Pocos saben quién fue realmente “Cachencho”, pero su nombre sigue vivo en una de las esquinas más reconocidas de Puente Alto: la intersección de Santa Rosa con Eyzaguirre. Lo que comenzó como una referencia funcional para choferes y pasajeros, es en realidad una historia que mezcla automovilismo, memoria local y la vida de un personaje entrañable de la comuna: Eugenio Abuín Lyotard.
La expresión “la vuelta” tiene su origen en las carreras del Circuito Sur, que unían Santiago con Puente Alto a principios del siglo XX. En esa época, los pilotos atravesaban una extensa recta desde el centro de la capital hasta una peligrosa curva en Bajos de Mena, que conectaba con la subida por Eyzaguirre. La precariedad de los frenos en aquellos años causó múltiples accidentes fatales, convirtiendo a ese sector en un punto temido del trazado. Con el tiempo, esa curva pasó a ser conocida simplemente como “la vuelta”.
El apodo “Cachencho” se sumó años después. Eugenio Abuín era hijo de un español y una francesa, y el penúltimo de doce hermanos. Desde pequeño ayudó en el negocio familiar, especialmente en el almacén “La Vara”, administrado por su madre, Teresa. Su padre, Marcelino, atendía otro local en el fundo Las Rosas, donde fue asesinado en un asalto que también dejó herido a Eugenio, quien sobrevivió fingiendo su muerte.
El apodo que lo inmortalizaría no surgió por este hecho trágico, sino por una anécdota infantil.
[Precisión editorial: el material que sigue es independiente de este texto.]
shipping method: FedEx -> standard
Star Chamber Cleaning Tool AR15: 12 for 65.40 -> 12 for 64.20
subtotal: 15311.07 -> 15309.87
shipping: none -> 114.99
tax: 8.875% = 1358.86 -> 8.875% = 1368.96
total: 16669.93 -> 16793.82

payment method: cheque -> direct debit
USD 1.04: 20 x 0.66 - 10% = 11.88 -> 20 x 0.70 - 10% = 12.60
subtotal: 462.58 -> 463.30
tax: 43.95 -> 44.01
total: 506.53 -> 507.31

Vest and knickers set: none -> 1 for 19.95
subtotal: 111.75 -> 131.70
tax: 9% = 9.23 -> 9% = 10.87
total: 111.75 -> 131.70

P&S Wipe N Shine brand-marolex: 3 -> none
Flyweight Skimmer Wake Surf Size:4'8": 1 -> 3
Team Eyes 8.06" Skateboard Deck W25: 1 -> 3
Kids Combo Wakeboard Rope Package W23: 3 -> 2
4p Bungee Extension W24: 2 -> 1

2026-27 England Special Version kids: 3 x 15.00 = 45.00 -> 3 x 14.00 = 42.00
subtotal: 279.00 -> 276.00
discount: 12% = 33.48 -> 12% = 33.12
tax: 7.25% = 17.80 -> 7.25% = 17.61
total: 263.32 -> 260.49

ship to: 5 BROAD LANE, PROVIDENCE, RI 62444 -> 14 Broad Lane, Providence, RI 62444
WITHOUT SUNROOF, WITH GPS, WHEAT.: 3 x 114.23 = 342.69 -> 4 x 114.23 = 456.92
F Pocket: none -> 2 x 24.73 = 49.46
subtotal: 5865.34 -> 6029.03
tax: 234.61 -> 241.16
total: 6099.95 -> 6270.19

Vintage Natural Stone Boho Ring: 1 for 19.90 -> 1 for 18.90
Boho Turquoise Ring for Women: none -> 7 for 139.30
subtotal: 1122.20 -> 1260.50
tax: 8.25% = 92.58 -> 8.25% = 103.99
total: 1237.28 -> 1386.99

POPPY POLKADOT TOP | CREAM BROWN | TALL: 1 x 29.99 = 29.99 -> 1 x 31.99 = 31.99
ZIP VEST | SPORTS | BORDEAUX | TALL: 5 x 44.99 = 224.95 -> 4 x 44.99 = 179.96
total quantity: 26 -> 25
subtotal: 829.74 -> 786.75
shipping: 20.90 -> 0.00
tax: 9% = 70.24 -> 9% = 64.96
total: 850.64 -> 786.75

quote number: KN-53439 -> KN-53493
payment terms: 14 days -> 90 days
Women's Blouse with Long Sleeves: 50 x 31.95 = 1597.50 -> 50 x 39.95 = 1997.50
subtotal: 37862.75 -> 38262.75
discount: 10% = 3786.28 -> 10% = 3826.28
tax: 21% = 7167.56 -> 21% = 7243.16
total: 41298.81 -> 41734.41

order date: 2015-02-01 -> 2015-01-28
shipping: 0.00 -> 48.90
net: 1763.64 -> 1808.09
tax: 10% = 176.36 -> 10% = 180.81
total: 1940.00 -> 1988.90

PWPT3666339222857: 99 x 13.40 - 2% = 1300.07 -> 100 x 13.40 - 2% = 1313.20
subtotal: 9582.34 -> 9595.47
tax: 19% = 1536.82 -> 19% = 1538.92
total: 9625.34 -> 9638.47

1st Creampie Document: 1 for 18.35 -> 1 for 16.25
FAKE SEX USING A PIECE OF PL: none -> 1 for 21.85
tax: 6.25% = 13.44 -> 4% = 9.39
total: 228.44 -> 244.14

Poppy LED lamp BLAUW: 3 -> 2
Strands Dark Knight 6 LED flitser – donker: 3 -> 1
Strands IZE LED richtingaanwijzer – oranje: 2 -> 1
Un cliente habitual del almacén, Pepé López Santamaría, lo bautizó como “Cachencho” por su parecido con un personaje de historieta de la época, y por su costumbre de chuparse el dedo índice.
Ya adulto, Eugenio se casó con Ena Godoy y abrió su propio almacén en la esquina de Santa Rosa con Eyzaguirre, con apoyo de su madre. Pronto, su carisma, generosidad y espíritu servicial convirtieron el local en un punto de encuentro. Gracias a su popularidad, los vecinos comenzaron a identificar el lugar como “la vuelta de Cachencho”, una expresión que con los años se hizo parte del lenguaje cotidiano de la comuna.
Aunque no existe una placa con su nombre, ni una calle que lo conmemore, “la vuelta de Cachencho” sigue siendo un referente geográfico y emocional para generaciones de puentealtinos. Eugenio Abuín falleció el 1 de abril de 1970, pocos días antes de cumplir 63 años, dejando un legado popular que vive en cada mención de esa esquina.
Esta historia fue reconstruida a partir del testimonio de Francisco Rivera Abuín, sobrino de “Cachencho”, quien ha conservado viva la memoria de este vecino que marcó, sin proponérselo, la identidad de toda una comunidad.